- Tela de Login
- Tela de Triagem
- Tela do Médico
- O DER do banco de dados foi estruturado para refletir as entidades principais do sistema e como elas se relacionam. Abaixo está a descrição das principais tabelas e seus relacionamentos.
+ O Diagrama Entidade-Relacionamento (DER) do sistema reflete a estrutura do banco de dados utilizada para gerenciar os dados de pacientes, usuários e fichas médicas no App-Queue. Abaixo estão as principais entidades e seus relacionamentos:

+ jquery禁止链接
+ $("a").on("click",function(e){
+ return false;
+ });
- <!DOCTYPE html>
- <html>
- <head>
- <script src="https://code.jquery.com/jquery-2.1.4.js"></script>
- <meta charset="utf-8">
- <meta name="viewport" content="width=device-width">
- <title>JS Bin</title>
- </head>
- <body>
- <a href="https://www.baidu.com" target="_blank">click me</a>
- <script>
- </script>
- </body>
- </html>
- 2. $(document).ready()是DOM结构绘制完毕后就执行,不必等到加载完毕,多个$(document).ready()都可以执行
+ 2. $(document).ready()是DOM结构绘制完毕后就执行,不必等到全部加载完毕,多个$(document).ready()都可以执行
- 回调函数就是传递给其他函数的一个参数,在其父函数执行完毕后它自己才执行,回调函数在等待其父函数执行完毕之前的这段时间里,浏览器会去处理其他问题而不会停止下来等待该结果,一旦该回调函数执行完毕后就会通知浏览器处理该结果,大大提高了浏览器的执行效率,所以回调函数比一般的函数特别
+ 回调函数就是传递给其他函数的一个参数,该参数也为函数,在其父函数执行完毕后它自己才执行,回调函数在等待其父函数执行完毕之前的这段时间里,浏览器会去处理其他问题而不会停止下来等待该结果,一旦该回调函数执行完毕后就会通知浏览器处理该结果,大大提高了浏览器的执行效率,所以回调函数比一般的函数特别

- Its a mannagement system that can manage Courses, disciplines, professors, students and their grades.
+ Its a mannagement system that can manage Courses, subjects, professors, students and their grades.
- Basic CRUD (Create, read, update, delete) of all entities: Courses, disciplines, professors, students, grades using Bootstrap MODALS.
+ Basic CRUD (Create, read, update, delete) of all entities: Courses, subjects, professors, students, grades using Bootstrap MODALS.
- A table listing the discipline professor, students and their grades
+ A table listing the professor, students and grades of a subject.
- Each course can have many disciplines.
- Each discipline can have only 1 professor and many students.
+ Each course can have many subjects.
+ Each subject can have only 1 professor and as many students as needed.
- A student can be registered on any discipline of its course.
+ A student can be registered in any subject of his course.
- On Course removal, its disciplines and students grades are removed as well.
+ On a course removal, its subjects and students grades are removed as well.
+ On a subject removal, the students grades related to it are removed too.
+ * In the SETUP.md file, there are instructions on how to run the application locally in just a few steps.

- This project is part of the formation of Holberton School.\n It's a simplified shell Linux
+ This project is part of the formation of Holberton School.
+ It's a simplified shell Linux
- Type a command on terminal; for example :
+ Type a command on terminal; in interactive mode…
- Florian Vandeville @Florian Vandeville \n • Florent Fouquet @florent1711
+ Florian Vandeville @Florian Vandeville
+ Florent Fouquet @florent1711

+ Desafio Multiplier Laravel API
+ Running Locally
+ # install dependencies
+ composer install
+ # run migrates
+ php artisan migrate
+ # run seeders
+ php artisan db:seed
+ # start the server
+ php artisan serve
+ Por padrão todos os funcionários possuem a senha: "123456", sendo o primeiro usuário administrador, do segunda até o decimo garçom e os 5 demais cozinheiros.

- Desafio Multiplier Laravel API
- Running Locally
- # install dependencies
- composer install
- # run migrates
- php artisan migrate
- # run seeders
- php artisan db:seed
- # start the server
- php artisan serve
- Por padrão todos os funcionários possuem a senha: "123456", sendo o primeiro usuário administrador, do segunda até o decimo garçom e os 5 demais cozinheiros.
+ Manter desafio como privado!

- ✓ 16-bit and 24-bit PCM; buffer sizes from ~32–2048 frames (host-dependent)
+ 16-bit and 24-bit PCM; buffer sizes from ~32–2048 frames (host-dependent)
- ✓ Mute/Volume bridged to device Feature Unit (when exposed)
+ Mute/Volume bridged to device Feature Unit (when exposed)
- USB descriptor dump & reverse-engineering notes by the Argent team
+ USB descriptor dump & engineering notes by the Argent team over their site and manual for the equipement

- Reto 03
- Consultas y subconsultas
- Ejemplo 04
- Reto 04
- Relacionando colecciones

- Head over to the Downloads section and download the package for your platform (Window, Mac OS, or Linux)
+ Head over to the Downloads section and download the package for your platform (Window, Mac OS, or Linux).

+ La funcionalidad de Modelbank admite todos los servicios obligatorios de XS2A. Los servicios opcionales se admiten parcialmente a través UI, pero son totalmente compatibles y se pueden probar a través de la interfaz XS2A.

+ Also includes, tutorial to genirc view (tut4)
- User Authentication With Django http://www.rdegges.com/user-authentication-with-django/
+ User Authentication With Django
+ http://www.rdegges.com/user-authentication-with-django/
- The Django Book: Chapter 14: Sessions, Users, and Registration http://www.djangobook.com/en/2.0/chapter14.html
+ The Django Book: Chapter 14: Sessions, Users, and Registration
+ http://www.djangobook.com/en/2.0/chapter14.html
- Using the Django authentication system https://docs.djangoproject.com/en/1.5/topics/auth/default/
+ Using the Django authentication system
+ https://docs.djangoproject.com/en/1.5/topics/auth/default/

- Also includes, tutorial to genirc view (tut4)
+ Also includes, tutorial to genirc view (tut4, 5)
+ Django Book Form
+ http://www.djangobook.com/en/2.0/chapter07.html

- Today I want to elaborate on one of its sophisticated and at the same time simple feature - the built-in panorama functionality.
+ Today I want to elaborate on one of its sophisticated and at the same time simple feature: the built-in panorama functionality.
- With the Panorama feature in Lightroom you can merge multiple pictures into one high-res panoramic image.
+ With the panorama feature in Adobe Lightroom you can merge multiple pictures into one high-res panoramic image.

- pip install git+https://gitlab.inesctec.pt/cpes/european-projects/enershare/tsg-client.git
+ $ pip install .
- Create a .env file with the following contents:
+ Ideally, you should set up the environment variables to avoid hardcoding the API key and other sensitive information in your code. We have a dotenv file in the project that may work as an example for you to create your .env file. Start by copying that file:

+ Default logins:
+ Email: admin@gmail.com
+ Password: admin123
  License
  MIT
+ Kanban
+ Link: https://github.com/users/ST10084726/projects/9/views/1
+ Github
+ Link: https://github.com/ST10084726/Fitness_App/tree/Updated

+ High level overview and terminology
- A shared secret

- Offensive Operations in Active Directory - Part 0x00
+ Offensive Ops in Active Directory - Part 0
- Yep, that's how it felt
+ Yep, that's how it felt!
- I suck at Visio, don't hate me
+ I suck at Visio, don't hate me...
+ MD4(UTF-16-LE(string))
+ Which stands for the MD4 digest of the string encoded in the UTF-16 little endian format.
----------------
Copy every line of the listing containing the string "sophisticated".

Answer to this problem:
- Today I want to elaborate on one of its sophisticated and at the same time simple feature - the built-in panorama functionality.
+ Today I want to elaborate on one of its sophisticated and at the same time simple feature: the built-in panorama functionality.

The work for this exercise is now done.